▸ What to work on
Could you transcribe every record below exactly, leaving out the pictures?
Content starts
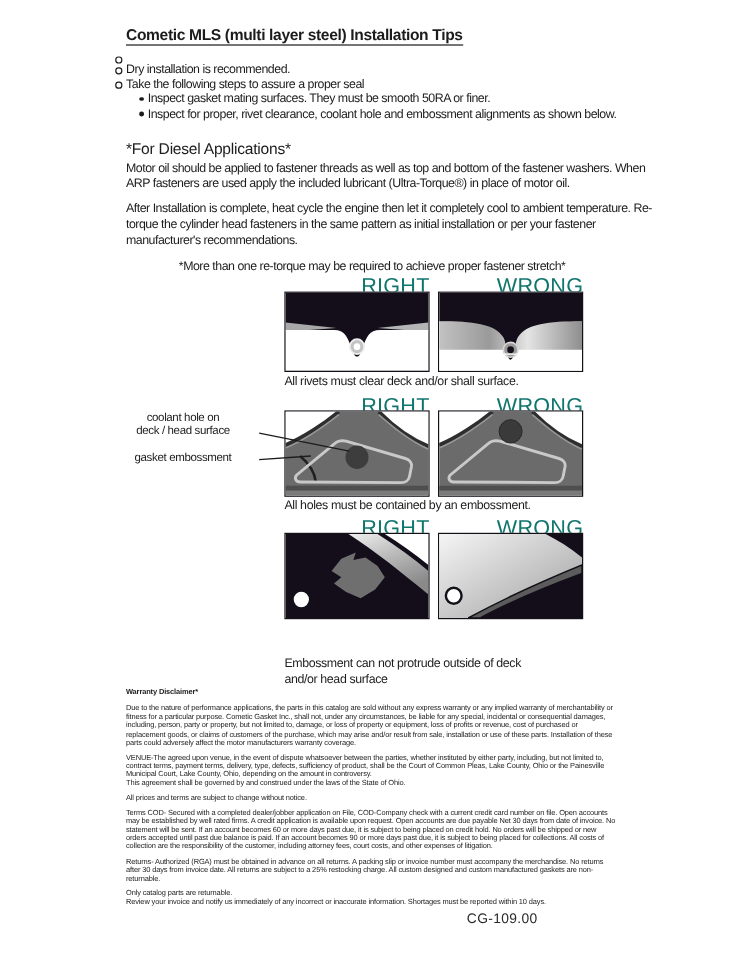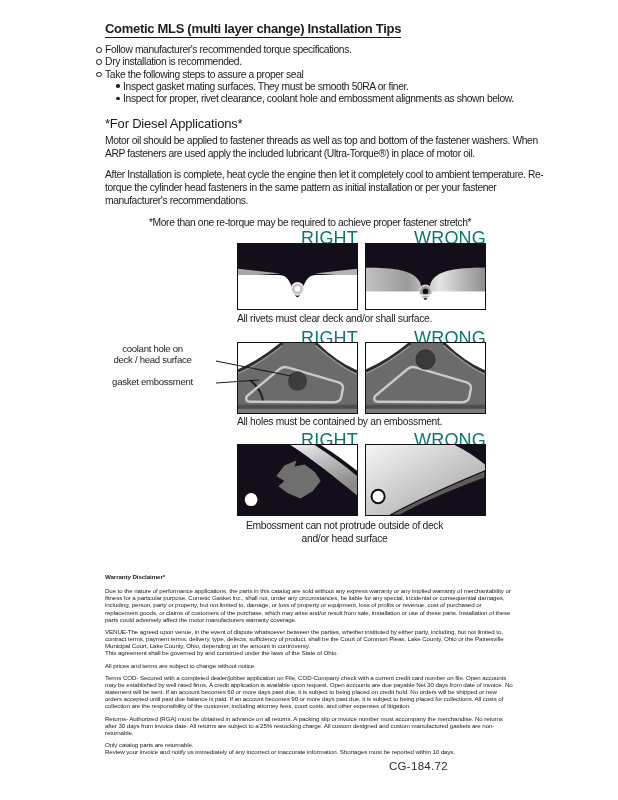--- a/index.html
+++ b/index.html
@@ -41,7 +41,7 @@
 
 <div class="page">
 
-  <div class="title">Cometic MLS (multi layer change) Installation Tips</div>
+  <div class="title">Cometic MLS (multi layer steel) Installation Tips</div>
 
   <div class="bullets">
     <div class="bullet">

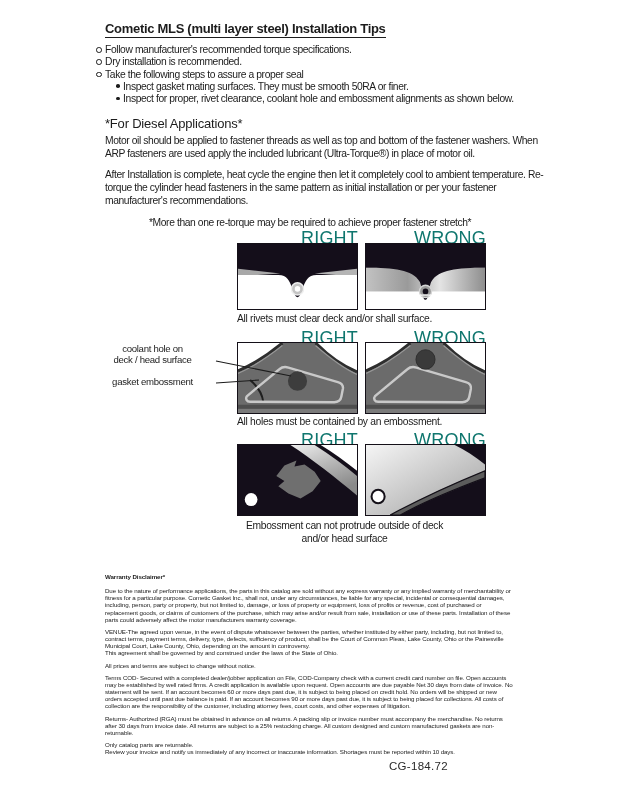--- a/index.html
+++ b/index.html
@@ -46,7 +46,6 @@
   <div class="bullets">
     <div class="bullet">
       <span class="bmark"></span>
-      <span>Follow manufacturer's recommended torque specifications.</span>
     </div>
     <div class="bullet">
       <span class="bmark"></span>

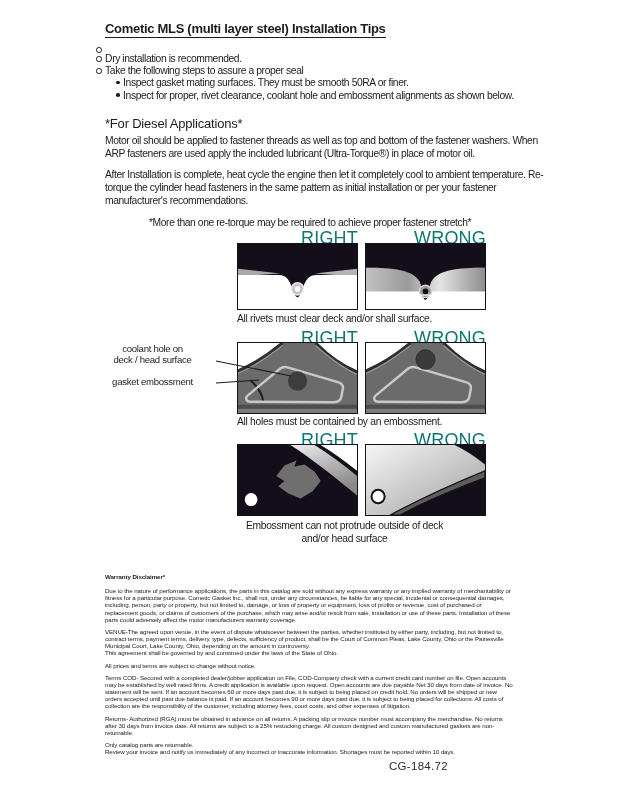--- a/index.html
+++ b/index.html
@@ -26,7 +26,7 @@
   .colL{left:237px;} .colR{left:365px;}
   .lab1{top:228px;} .lab2{top:328px;} .lab3{top:430px;}
   .caption{position:absolute;left:237px;font-size:10.3px;line-height:12.5px;letter-spacing:-0.3px;width:280px;}
-  #cap1{top:313px;} #cap2{top:416px;} #cap3{top:520px;width:215px;text-align:center;}
+  #cap1{top:313px;} #cap2{top:416px;} #cap3{top:548px;width:215px;}
   .anno{position:absolute;left:92px;width:121px;text-align:center;font-size:9.6px;line-height:10.8px;letter-spacing:-0.3px;z-index:5;}
   #anno-coolant{top:344px;} #anno-emboss{top:377px;}
   .leaders{position:absolute;left:210px;top:352px;width:95px;height:36px;z-index:6;}

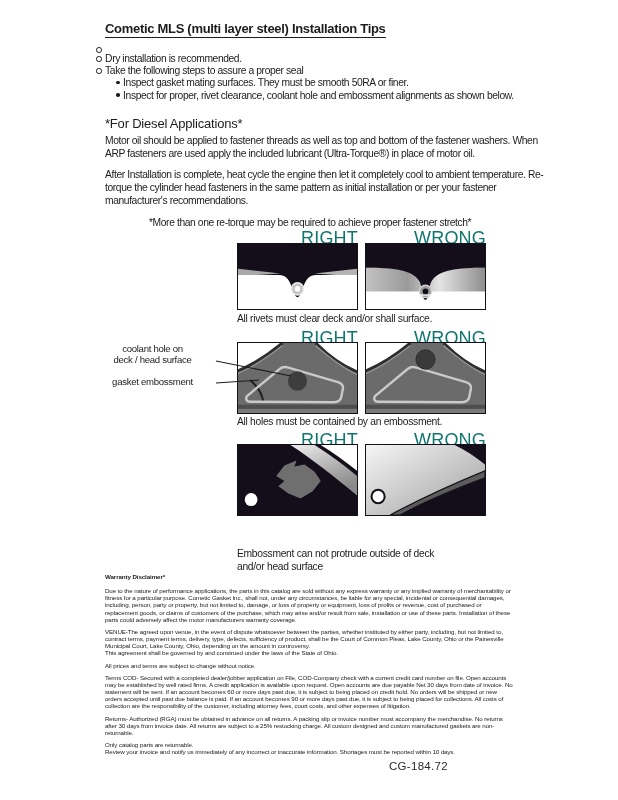--- a/index.html
+++ b/index.html
@@ -198,7 +198,7 @@
     <p>Review your invoice and notify us immediately of any incorrect or inaccurate information.  Shortages must be reported within 10 days.</p>
   </div>
 
-  <div class="page-code">CG-184.72</div>
+  <div class="page-code">CG-109.00</div>
 
 </div>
Content ends
▸ Written answer
--- a/index.html
+++ b/index.html
@@ -41,7 +41,7 @@
 
 <div class="page">
 
-  <div class="title">Cometic MLS (multi layer change) Installation Tips</div>
+  <div class="title">Cometic MLS (multi layer steel) Installation Tips</div>
 
   <div class="bullets">
     <div class="bullet">

--- a/index.html
+++ b/index.html
@@ -46,7 +46,6 @@
   <div class="bullets">
     <div class="bullet">
       <span class="bmark"></span>
-      <span>Follow manufacturer's recommended torque specifications.</span>
     </div>
     <div class="bullet">
       <span class="bmark"></span>

--- a/index.html
+++ b/index.html
@@ -26,7 +26,7 @@
   .colL{left:237px;} .colR{left:365px;}
   .lab1{top:228px;} .lab2{top:328px;} .lab3{top:430px;}
   .caption{position:absolute;left:237px;font-size:10.3px;line-height:12.5px;letter-spacing:-0.3px;width:280px;}
-  #cap1{top:313px;} #cap2{top:416px;} #cap3{top:520px;width:215px;text-align:center;}
+  #cap1{top:313px;} #cap2{top:416px;} #cap3{top:548px;width:215px;}
   .anno{position:absolute;left:92px;width:121px;text-align:center;font-size:9.6px;line-height:10.8px;letter-spacing:-0.3px;z-index:5;}
   #anno-coolant{top:344px;} #anno-emboss{top:377px;}
   .leaders{position:absolute;left:210px;top:352px;width:95px;height:36px;z-index:6;}

--- a/index.html
+++ b/index.html
@@ -198,7 +198,7 @@
     <p>Review your invoice and notify us immediately of any incorrect or inaccurate information.  Shortages must be reported within 10 days.</p>
   </div>
 
-  <div class="page-code">CG-184.72</div>
+  <div class="page-code">CG-109.00</div>
 
 </div>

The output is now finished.